## What the task requires
Among the lines below, restate word for word only those from the line with "[308,309,423,325] [70,333,266,350] permettant" through the line with "[301,587,361,602] d'accès, ->", with both end lines kept.

[[ Record extracts, beginning ]]

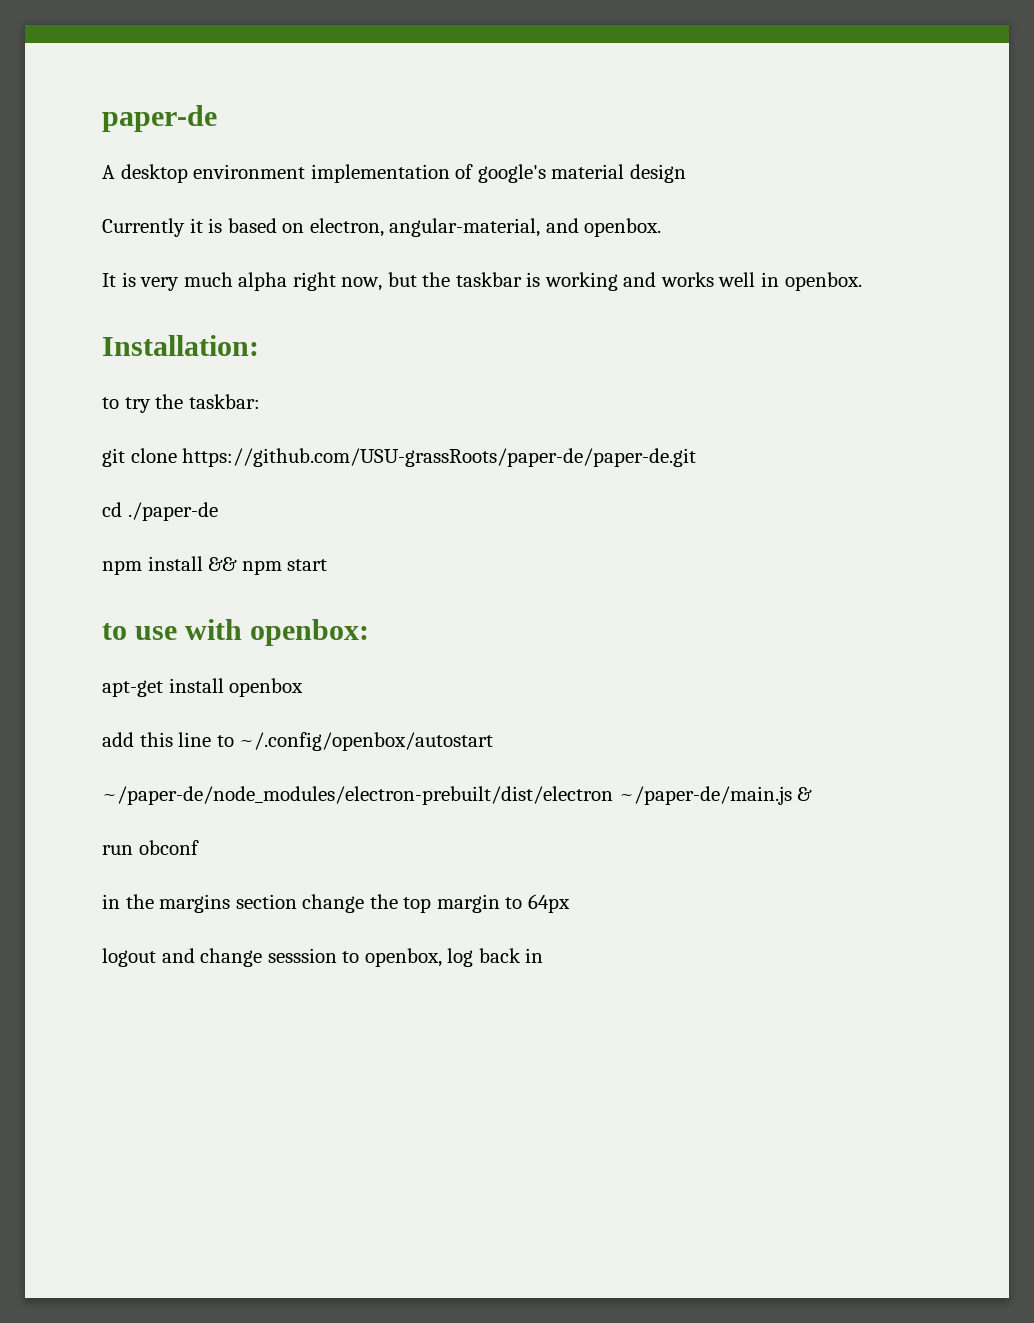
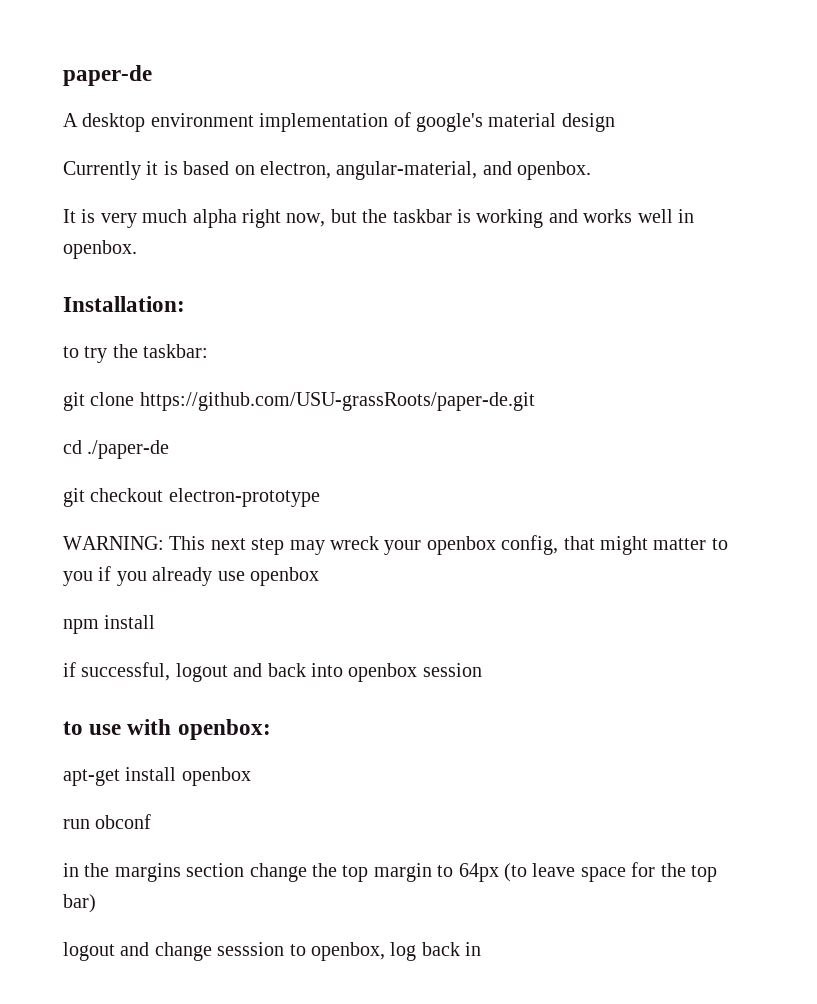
[182,448,697,467] https://github.com/USU-grassRoots/paper-de/paper-de.git -> [139,392,535,411] https://github.com/USU-grassRoots/paper-de.git
[102,556,328,575] npm install && npm start -> [63,488,320,507] [63,535,728,555] [63,566,319,586] [63,615,156,634] [63,662,482,682] git checkout electron-prototype // WARNING: This next step may wreck your openbox config, that might matter to you if you already use openbox // npm install // if successful, logout and back into openbox session
[102,732,494,751] [102,786,813,805] // add this line to ~/.config/openbox/autostart // ~/paper-de/node_modules/electron-prebuilt/dist/electron ~/paper-de/main.js & -> (251, 776) none
(570, 903) none -> [503,862,717,882] [63,894,96,913] (to leave space for the top bar)

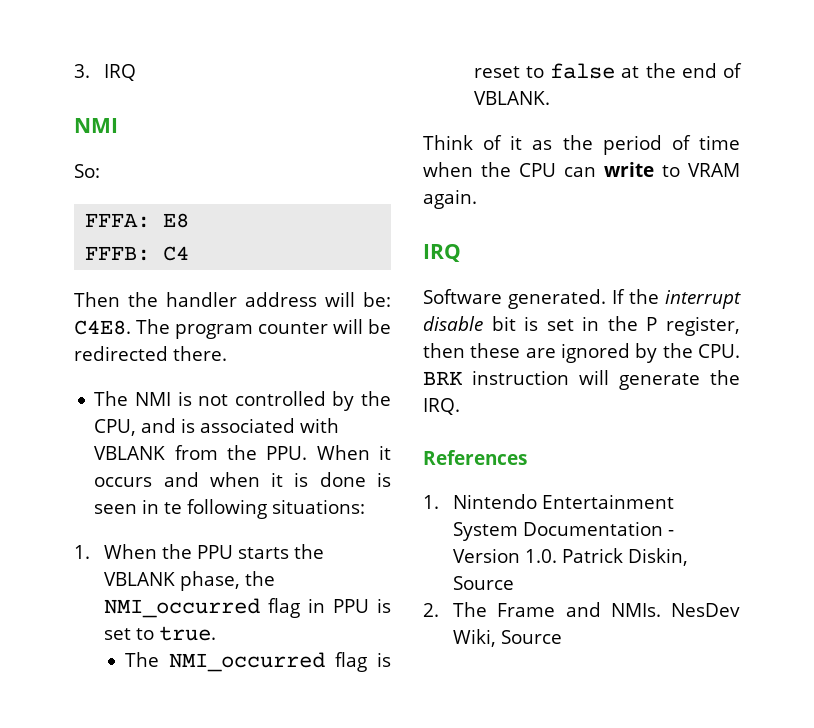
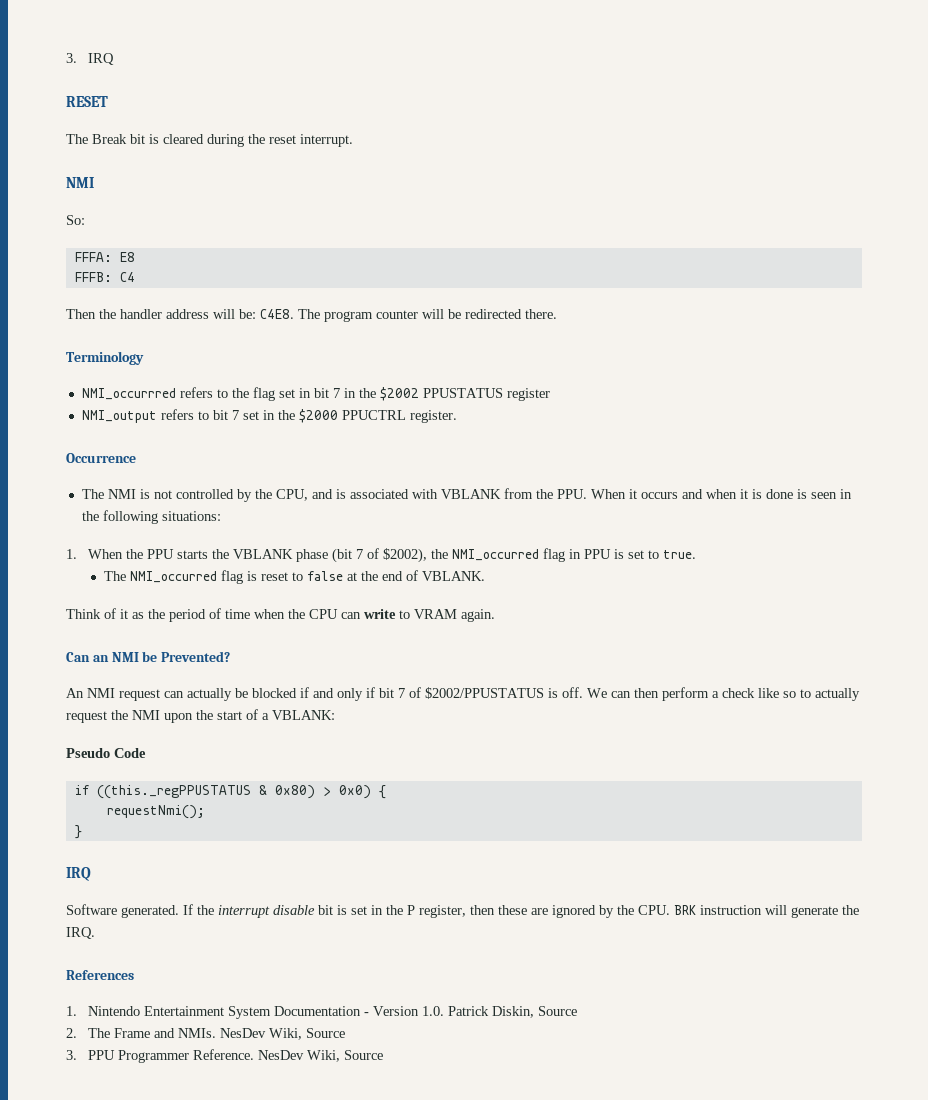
(137, 72) none -> [66,96,108,107] [66,134,353,147] // RESET // The Break bit is cleared during the reset interrupt.
(227, 353) none -> [66,351,144,365] [81,387,550,401] [81,409,457,423] [66,453,136,463] // Terminology // NMI_occurrred refers to the flag set in bit 7 in the $2002 PPUSTATUS register // NMI_output refers to bit 7 set in the $2000 PPUCTRL register. // Occurrence
[164,502,183,514] te -> [81,511,99,521] the
[180,571,241,591] phase, -> [296,548,428,563] phase (bit 7 of $2002),
(477, 199) none -> [66,651,231,662] [66,687,860,701] [66,709,335,723] [66,748,146,758] [74,785,386,799] [106,805,205,819] [74,825,82,839] // Can an NMI be Prevented? // An NMI request can actually be blocked if and only if bit 7 of $2002/PPUSTATUS is off. We can then perform a check like so to actually request the NMI upon the start of a VBLANK: // Pseudo Code // if ((this._regPPUSTATUS & 0x80) > 0x0) { // requestNmi(); // }
(563, 637) none -> [66,1049,384,1063] // 3. PPU Programmer Reference. NesDev Wiki, Source

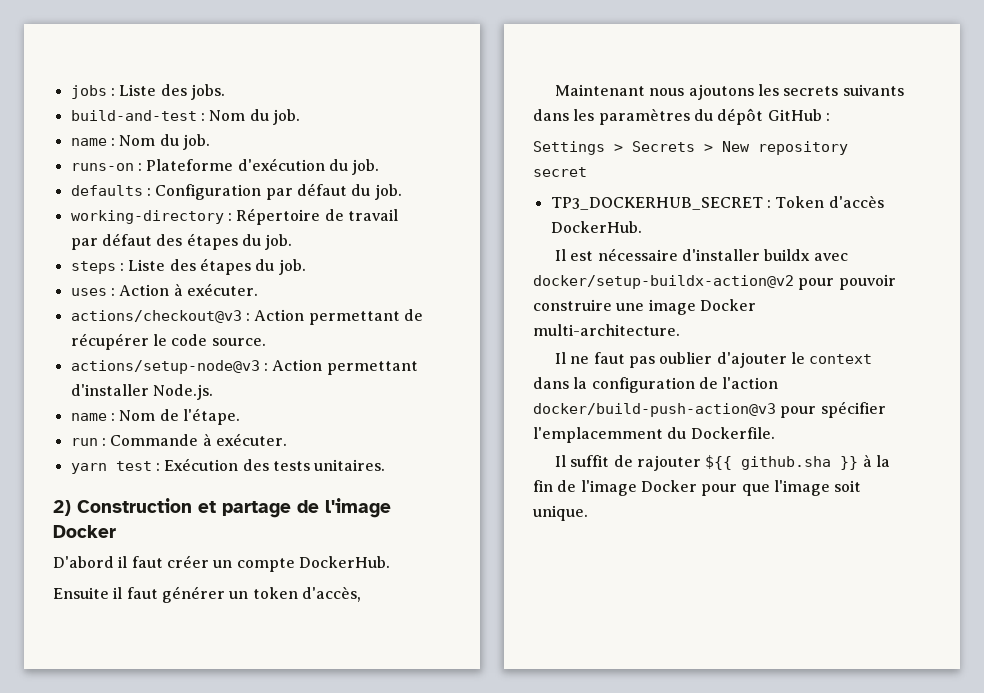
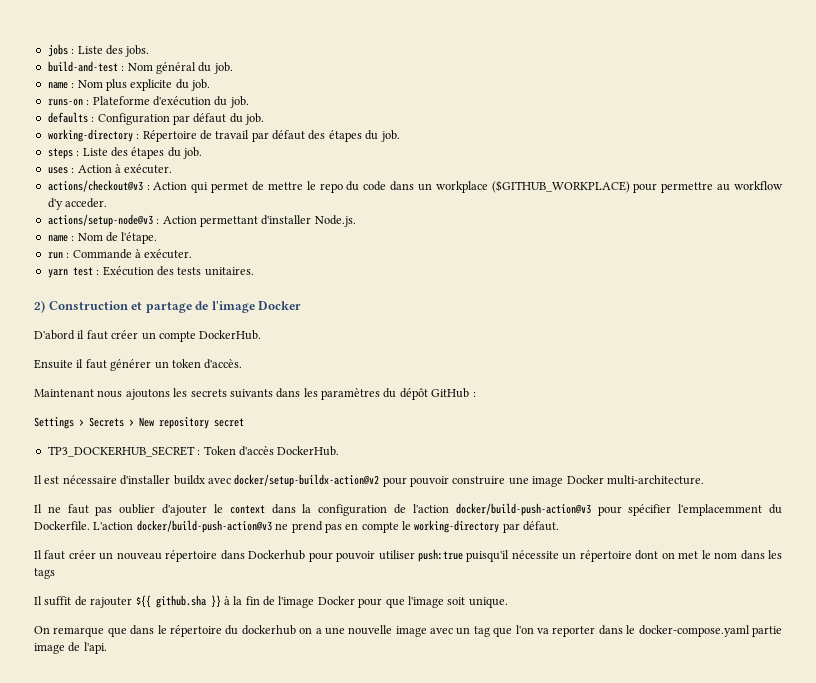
(246, 115) none -> [155,62,196,74] général
(156, 140) none -> [105,79,173,91] plus explicite
[308,309,423,325] [70,333,266,350] permettant de récupérer le code source. -> [191,180,783,193] [47,198,108,210] qui permet de mettre le repo du code dans un workplace ($GITHUB_WORKPLACE) pour permettre au workflow d'y acceder.
[301,587,361,602] d'accès, -> [204,359,243,369] d'accès.
(775, 433) none -> [93,520,560,533] [34,549,783,562] [34,568,55,579] L'action docker/build-push-action@v3 ne prend pas en compte le working-directory par défaut. // Il faut créer un nouveau répertoire dans Dockerhub pour pouvoir utiliser push:true puisqu'il nécessite un répertoire dont on met le nom dans les tags
(588, 513) none -> [34,625,782,637] [34,642,107,654] // On remarque que dans le répertoire du dockerhub on a une nouvelle image avec un tag que l'on va reporter dans le docker-compose.yaml partie image de l'api.

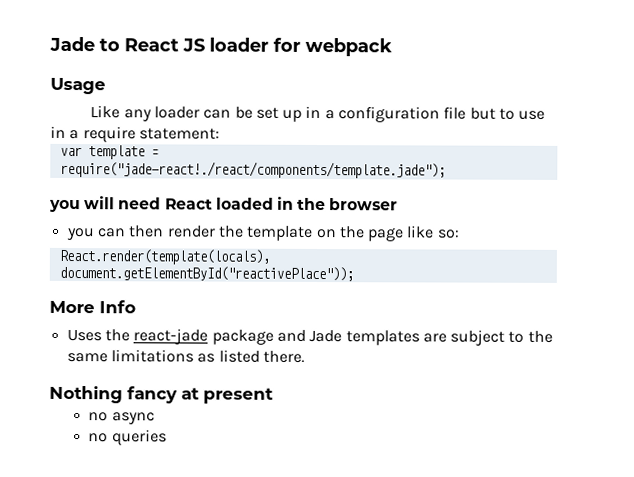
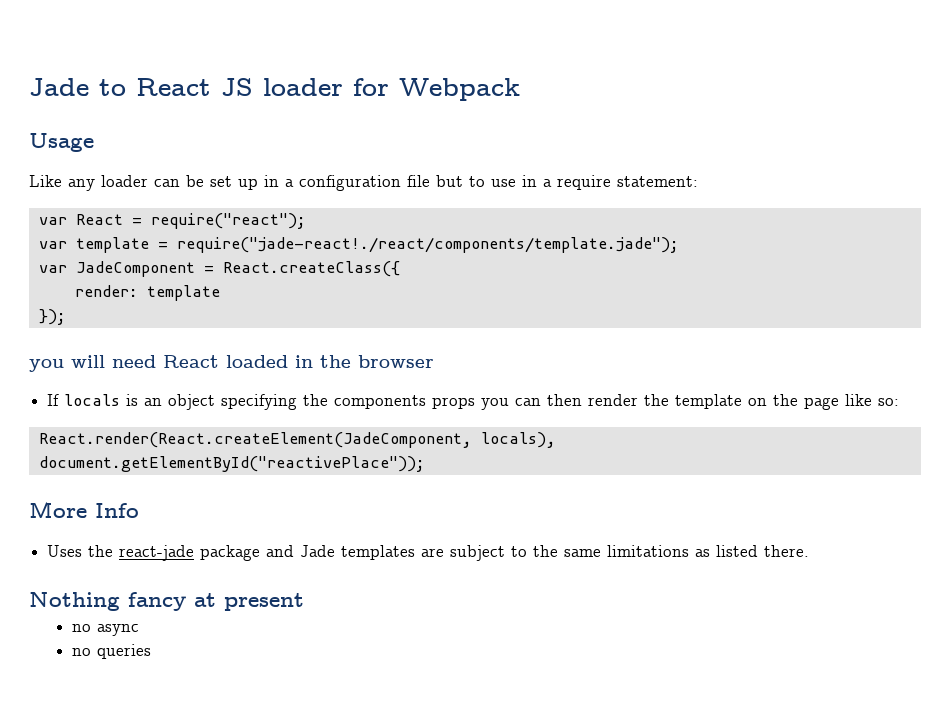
[305,37,392,57] webpack -> [399,78,520,101] Webpack
(220, 134) none -> [38,213,306,229] // var React = require("react");
(446, 169) none -> [38,261,400,277] [74,285,220,301] [38,309,66,325] // var JadeComponent = React.createClass({ // render: template // });
(399, 204) none -> [47,394,476,410] If locals is an object specifying the components props
[58,248,270,265] React.render(template(locals), -> [38,432,556,448] React.render(React.createElement(JadeComponent, locals),

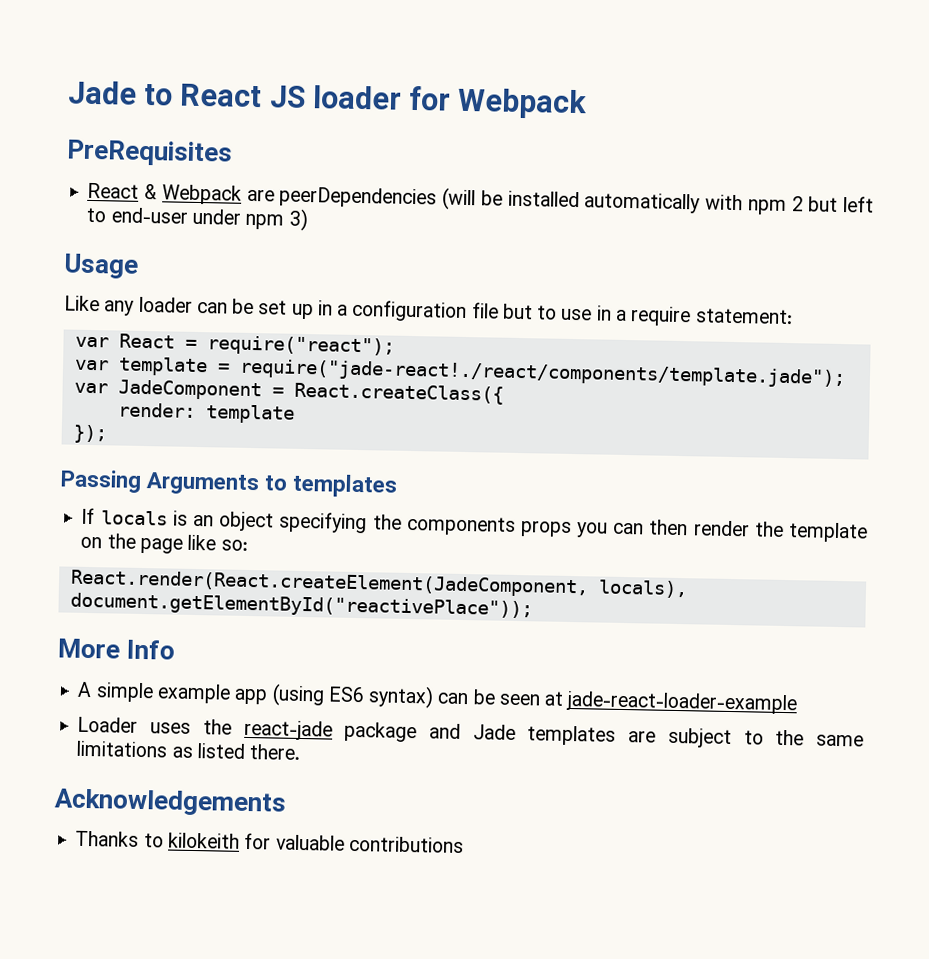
(520, 89) none -> [66,139,233,167] [87,182,874,215] [86,207,309,232] // PreRequisites // React & Webpack are peerDependencies (will be installed automatically with npm 2 but left to end-user under npm 3)
[29,355,434,372] you will need React loaded in the browser -> [60,469,399,498] Passing Arguments to templates
[47,545,83,557] Uses -> [77,681,799,715] [77,716,192,734] A simple example app (using ES6 syntax) can be seen at jade-react-loader-example // Loader uses
[29,592,304,611] [71,624,139,636] [71,644,151,659] Nothing fancy at present // no async // no queries -> [54,788,287,817] [75,830,464,854] Acknowledgements // Thanks to kilokeith for valuable contributions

[[ Record extracts, end ]]

## Task result
[308,309,423,325] [70,333,266,350] permettant de récupérer le code source. -> [191,180,783,193] [47,198,108,210] qui permet de mettre le repo du code dans un workplace ($GITHUB_WORKPLACE) pour permettre au workflow d'y acceder.
[301,587,361,602] d'accès, -> [204,359,243,369] d'accès.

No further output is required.